Try it
Search the material below for the word "content". Copy every line that has it.

○ ○ ○

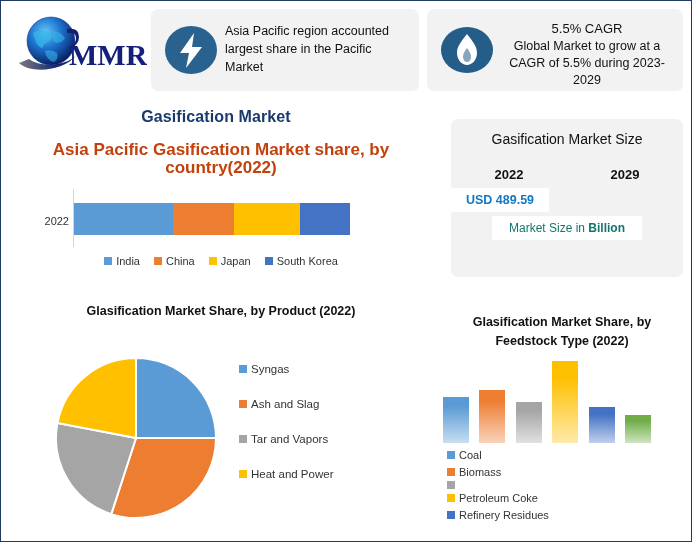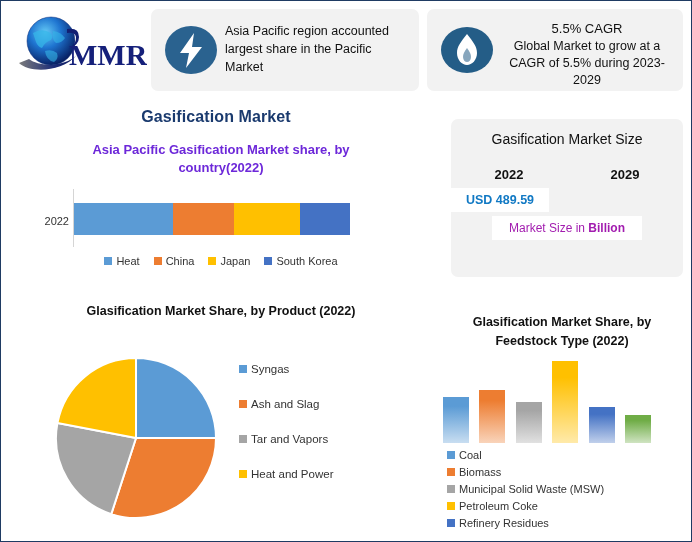--- a/index.html
+++ b/index.html
@@ -60,7 +60,7 @@
   .bar-block{position:absolute;left:10px;top:140px;width:420px;height:140px;}
   .bar-title{
     width:340px;margin:0 auto;text-align:center;
-    font-size:13px;font-weight:bold;line-height:18px;color:#6d28d9;
+    font-size:17px;font-weight:bold;line-height:18px;color:#c2410c;
   }
   .bar-area{position:relative;margin-top:12px;height:58px;}
   .bar-axis{

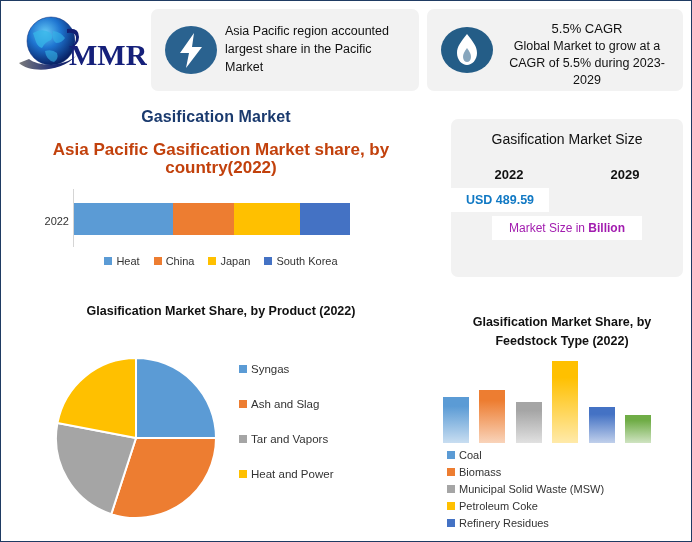--- a/index.html
+++ b/index.html
@@ -98,7 +98,7 @@
   }
   .size-years span{width:96px;text-align:center;}
   .size-vals{
-    display:flex;justify-content:space-between;margin-top:6px;
+    display:flex;justify-content:center;margin-top:6px;flex-direction:column;
   }
   .size-val{
     width:98px;text-align:center;background:#ffffff;

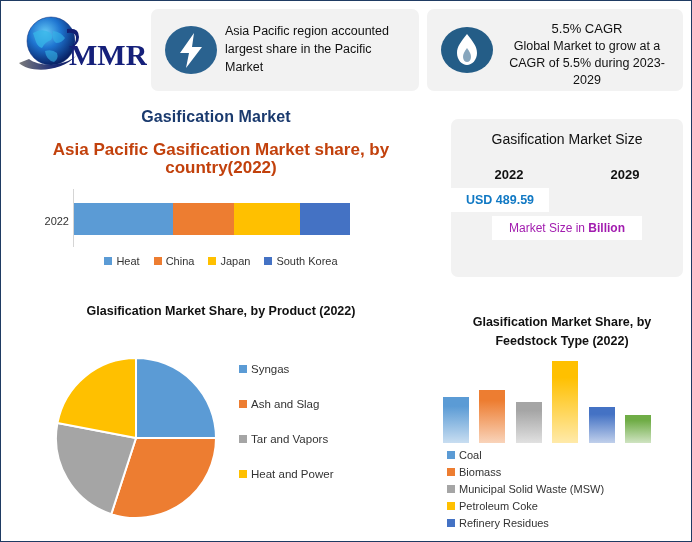--- a/index.html
+++ b/index.html
@@ -107,7 +107,7 @@
   }
   .size-unit{
     margin:4px auto 0;width:150px;background:#ffffff;
-    text-align:center;font-size:12px;color:#a21caf;padding:5px 0;
+    text-align:center;font-size:12px;color:#0f766e;padding:5px 0;
   }
   .size-unit b{font-weight:bold;}
 

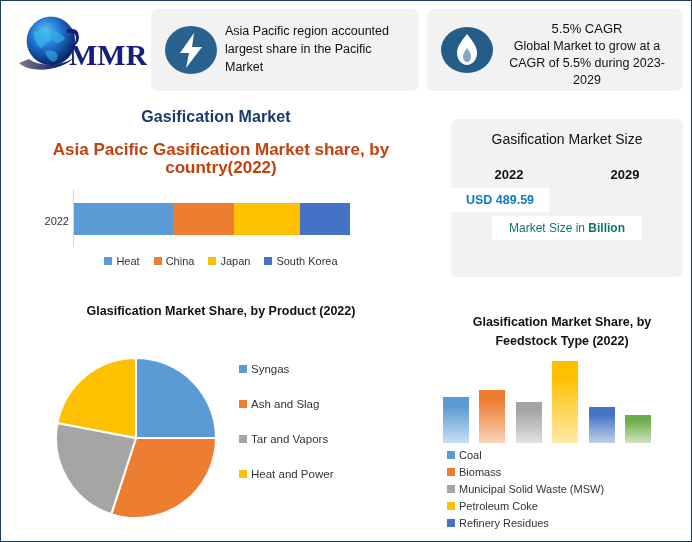--- a/index.html
+++ b/index.html
@@ -212,7 +212,7 @@
     <div class="bar-legend" id="bar-legend">
         <div class="lg-item">
           <span class="lg-swatch" style="background:#5b9bd5"></span>
-          <span>Heat</span>
+          <span>India</span>
         </div>
         <div class="lg-item">
           <span class="lg-swatch" style="background:#ed7d31"></span>

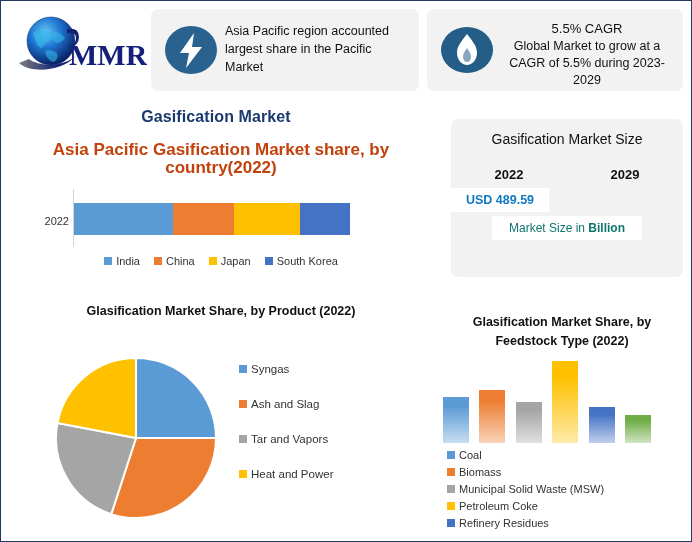--- a/index.html
+++ b/index.html
@@ -294,7 +294,6 @@
         </div>
         <div class="lg-item">
           <span class="lg-swatch" style="background:#a5a5a5"></span>
-          <span>Municipal Solid Waste (MSW)</span>
         </div>
         <div class="lg-item">
           <span class="lg-swatch" style="background:#ffc000"></span>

○ ○ ○

Answer space
-    display:flex;justify-content:space-between;margin-top:6px;
+    display:flex;justify-content:center;margin-top:6px;flex-direction:column;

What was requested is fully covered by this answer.